Hepatitis C Vaccine Remains Elusive
Several types of Hepatitis C viruses exist, and unfortunately, recovering from one virus does not guarantee protection from future HepC viruses, according to new research from the University of British Columbia (UBC) Faculty of Medicine.
The findings, published September in Scientific Reports, provide further evidence that a prophylactic vaccine, consisting of a cocktail of virus types, might be the way forward to controlling the hepatitis c virus.
Hepatitis C is a liver infection caused by the HCV, a blood-borne virus.
Most people today become infected with the Hepatitis C virus by sharing needles or other equipment to inject drugs. For some people, hepatitis C is a short-term illness but for 70%–85% of people who become infected with Hepatitis C, it becomes a long-term, chronic infection.
A hepatitis C vaccine is not available.
Although vaccines exist for hepatitis A and hepatitis B, development of a hepatitis C vaccine has presented challenges. No vaccine is currently available, but several vaccines are currently under development.
Nazrul Islam, a post-doctoral fellow in the UBC School of Population and Public Health and lead author of the article, explains the toll that hepatitis C takes on people and society, and the barriers to preventing it.
HCV affects about 68,000 people in British Columbia.
“While newer hepatitis C treatments, such as direct-acting antivirals, are highly effective, with cure rates of around 95 per cent, and few side-effects, they are very expensive, costing from $45,000 to up to $110,000 for a 12- to 24-week course in British Columbia,’ said Islam.

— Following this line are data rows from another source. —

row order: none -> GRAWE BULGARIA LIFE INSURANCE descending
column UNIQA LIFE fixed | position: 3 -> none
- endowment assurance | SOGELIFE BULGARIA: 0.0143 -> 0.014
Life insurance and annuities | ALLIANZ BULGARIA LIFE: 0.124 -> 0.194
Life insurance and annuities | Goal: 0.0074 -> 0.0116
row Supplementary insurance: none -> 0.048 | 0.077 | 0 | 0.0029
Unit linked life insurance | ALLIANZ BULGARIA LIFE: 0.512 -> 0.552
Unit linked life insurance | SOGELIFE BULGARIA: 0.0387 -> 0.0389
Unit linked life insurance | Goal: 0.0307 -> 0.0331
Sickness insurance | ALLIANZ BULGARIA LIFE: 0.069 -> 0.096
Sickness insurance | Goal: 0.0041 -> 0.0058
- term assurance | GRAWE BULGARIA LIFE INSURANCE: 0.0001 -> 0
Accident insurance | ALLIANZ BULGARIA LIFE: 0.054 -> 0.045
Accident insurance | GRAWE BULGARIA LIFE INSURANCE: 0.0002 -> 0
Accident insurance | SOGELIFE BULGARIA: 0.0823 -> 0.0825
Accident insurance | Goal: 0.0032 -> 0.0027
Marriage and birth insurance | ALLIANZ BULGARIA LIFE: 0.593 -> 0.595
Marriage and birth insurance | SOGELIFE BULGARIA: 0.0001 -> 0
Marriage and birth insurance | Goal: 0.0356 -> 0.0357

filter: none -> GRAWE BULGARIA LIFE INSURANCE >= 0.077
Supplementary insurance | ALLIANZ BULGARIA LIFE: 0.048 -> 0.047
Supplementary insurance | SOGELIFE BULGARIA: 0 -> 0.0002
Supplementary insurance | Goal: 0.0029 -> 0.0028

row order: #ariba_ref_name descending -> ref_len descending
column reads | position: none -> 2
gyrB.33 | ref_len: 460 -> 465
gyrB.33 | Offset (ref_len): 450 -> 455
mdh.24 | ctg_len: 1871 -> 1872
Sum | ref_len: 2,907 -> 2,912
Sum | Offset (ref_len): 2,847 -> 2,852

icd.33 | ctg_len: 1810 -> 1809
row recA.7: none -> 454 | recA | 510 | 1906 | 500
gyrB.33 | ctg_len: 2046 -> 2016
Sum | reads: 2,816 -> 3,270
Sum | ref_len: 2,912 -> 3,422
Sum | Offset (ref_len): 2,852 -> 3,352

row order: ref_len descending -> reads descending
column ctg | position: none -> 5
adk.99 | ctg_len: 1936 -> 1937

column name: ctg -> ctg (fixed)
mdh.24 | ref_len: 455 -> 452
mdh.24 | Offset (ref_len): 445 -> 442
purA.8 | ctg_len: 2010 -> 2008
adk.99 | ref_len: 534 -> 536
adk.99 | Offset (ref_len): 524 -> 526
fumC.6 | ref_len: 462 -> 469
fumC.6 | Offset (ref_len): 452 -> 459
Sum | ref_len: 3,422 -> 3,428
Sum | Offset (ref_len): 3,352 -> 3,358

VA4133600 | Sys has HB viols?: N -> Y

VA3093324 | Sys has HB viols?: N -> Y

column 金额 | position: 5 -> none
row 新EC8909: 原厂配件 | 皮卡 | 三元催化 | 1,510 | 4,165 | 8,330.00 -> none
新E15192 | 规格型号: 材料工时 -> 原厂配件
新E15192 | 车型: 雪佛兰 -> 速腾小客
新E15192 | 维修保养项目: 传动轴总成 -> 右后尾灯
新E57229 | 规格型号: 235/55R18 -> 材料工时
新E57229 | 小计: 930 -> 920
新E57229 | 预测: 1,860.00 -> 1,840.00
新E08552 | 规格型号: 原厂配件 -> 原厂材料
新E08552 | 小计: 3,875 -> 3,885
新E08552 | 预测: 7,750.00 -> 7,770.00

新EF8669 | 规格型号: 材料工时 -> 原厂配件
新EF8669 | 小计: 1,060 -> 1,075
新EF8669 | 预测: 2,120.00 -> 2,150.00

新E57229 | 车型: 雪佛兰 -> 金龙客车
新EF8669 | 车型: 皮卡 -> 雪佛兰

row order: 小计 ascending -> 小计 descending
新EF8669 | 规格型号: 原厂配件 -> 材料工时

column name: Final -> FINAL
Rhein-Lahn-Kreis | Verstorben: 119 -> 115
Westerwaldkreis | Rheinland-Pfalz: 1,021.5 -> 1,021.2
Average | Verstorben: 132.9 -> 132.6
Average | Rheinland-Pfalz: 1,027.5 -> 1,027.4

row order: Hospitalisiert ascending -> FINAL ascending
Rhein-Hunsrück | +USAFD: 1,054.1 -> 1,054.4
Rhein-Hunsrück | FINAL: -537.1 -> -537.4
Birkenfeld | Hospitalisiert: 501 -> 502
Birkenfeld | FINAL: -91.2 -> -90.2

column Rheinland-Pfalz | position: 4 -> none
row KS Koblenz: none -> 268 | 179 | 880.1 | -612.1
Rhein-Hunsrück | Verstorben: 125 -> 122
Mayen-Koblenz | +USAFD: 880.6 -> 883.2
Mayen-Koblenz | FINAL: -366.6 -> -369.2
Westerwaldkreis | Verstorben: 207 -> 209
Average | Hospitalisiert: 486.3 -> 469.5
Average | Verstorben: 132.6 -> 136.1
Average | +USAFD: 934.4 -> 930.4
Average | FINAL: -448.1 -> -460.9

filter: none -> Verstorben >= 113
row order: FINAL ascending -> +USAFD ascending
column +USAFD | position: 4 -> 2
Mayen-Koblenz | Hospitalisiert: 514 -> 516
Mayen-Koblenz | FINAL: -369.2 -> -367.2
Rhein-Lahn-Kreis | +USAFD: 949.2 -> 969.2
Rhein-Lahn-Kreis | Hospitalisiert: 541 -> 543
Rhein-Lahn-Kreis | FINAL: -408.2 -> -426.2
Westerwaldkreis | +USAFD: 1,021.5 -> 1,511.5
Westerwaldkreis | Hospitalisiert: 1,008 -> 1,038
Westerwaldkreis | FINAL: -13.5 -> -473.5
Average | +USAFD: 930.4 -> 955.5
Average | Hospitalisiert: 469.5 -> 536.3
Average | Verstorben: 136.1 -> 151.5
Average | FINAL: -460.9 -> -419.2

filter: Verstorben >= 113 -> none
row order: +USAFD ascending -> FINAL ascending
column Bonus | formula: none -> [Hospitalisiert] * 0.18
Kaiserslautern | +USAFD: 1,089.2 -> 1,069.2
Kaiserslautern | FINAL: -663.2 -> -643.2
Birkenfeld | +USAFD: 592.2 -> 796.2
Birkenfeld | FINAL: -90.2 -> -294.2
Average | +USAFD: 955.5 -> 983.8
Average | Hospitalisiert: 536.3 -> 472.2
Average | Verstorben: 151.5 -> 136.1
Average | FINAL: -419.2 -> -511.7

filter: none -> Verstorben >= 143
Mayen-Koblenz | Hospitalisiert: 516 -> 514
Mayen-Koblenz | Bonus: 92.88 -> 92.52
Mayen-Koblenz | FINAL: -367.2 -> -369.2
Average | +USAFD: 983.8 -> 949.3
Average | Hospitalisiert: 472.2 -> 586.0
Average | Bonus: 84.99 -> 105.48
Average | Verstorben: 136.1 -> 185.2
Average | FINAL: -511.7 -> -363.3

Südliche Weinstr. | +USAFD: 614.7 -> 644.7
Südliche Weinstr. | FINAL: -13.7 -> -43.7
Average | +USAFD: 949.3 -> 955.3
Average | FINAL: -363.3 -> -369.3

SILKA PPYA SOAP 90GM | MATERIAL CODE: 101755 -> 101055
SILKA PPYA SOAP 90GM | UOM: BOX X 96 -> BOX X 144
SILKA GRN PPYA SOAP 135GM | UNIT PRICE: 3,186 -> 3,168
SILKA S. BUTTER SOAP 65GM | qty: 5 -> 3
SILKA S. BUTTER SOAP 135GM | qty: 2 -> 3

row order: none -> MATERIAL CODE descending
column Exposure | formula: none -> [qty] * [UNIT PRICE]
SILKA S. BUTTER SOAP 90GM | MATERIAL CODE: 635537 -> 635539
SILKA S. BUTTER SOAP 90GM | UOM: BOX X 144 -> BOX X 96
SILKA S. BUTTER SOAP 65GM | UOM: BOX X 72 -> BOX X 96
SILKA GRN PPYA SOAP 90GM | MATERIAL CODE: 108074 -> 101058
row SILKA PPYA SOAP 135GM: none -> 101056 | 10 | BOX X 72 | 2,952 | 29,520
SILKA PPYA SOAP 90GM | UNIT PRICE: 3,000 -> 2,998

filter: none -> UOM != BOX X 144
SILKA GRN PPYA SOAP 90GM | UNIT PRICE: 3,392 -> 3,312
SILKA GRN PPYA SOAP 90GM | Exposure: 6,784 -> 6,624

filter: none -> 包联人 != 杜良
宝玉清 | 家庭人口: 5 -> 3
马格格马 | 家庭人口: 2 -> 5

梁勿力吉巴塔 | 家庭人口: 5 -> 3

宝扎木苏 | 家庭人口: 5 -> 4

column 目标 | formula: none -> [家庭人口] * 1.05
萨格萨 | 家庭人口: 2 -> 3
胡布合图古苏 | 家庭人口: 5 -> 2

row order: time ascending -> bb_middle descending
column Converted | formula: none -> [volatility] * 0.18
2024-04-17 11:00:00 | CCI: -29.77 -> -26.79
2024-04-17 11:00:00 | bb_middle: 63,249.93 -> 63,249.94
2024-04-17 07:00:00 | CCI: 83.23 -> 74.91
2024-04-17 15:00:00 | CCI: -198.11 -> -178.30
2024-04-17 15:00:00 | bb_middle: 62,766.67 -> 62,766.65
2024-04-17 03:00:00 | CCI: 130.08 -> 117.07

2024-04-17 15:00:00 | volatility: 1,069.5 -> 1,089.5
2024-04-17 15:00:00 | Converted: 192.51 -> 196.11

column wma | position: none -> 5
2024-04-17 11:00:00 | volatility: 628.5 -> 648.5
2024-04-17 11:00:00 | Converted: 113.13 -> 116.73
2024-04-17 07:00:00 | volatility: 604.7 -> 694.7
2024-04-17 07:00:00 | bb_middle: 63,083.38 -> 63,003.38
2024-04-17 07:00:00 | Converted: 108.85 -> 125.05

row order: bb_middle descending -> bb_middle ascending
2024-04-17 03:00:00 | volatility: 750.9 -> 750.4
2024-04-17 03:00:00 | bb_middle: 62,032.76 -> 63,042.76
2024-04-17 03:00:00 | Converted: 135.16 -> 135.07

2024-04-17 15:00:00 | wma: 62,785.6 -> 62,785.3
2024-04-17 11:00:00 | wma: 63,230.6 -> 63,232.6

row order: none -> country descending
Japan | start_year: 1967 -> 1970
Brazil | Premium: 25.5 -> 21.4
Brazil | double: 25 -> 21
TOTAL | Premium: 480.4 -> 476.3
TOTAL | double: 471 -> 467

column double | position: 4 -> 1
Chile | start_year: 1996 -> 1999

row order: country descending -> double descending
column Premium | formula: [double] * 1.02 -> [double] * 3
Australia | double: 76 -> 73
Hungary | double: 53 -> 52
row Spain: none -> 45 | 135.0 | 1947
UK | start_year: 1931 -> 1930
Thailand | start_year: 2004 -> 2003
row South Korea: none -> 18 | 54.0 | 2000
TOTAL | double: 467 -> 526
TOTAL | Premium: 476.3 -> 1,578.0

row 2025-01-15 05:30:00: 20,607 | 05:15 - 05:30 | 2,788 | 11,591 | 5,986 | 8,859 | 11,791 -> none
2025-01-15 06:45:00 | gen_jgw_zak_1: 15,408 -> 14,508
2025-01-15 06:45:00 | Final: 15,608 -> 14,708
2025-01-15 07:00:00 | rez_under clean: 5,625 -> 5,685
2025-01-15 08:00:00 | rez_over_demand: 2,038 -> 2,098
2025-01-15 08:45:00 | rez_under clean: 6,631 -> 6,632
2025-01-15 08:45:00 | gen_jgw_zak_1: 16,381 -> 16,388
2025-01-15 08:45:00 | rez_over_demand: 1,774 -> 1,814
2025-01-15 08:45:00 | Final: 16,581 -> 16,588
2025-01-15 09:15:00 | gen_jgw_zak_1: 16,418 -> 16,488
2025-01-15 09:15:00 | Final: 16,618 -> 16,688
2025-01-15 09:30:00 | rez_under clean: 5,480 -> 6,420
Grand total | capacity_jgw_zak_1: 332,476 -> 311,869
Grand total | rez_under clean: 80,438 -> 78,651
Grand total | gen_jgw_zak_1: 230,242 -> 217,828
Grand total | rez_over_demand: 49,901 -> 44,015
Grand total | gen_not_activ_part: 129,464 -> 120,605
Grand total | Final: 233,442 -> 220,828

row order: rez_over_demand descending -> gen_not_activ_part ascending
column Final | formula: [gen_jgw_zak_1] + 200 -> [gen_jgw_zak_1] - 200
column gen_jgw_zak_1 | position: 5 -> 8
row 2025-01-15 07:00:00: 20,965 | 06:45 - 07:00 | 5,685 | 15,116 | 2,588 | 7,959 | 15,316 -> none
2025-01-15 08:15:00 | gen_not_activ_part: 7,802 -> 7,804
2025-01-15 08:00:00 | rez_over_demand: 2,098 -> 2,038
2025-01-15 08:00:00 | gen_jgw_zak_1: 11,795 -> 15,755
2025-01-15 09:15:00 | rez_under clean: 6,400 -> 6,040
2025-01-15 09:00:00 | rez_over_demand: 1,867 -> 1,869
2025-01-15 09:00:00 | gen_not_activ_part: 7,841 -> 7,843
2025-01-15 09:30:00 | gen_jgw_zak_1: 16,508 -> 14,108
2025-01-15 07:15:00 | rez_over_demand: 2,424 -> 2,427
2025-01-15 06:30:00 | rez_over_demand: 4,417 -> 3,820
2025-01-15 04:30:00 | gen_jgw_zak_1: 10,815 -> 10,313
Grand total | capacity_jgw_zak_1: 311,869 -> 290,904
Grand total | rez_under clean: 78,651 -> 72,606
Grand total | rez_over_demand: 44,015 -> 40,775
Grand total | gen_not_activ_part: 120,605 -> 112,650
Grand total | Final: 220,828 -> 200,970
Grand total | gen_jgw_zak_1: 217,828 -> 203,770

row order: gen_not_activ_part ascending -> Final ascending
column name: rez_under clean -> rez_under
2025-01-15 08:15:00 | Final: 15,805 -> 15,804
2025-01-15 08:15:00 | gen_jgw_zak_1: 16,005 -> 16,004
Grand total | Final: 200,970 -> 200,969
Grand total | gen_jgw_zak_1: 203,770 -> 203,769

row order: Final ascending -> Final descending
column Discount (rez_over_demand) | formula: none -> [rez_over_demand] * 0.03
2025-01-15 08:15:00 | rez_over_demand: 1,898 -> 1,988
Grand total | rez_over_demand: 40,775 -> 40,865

“Since people are at risk of a second (or third) infection, even after a successful treatment, reinfections add a significant monetary toll on the health system. Thus, an effective hepatitis C vaccine is needed to prevent infections and re-infections, which will ultimately help the health system as well as patients,” said Islam.
Previous studies have indicated that reinfection with HCV results in a higher likelihood of clearing the virus and a shortened period of infection.
In this study, UBC followed individuals who cleared their first infection, and became reinfected with the same or a different virus type, and observed whether they were able to clear the second infection.
People who were able to clear their first infection without any treatment, were almost half as likely to clear their second infection if the second infection was caused by a different virus type than the first.
“This indicates that protection against a particular HCV virus type is not able to protect against a different HCV virus type,” said Islam.
While a vaccine that prevents infection is the ultimate goal, it is not yet a reality.
Based on our results, and given the genetic diversity of HCV virus types, it is probably more pragmatic to develop a prophylactic vaccine containing a mix of HCV types that aids clearance of the virus, creating partial protective immunity.
This would shorten viral presence in the body, and prevent long-term consequences of viral persistence including liver cirrhosis and liver cancer.
This will not only improve peoples’ quality of life, it will save a significant amount of public expenditure by reducing HCV treatment cost, and health care costs of treating liver-related complications, Islam added.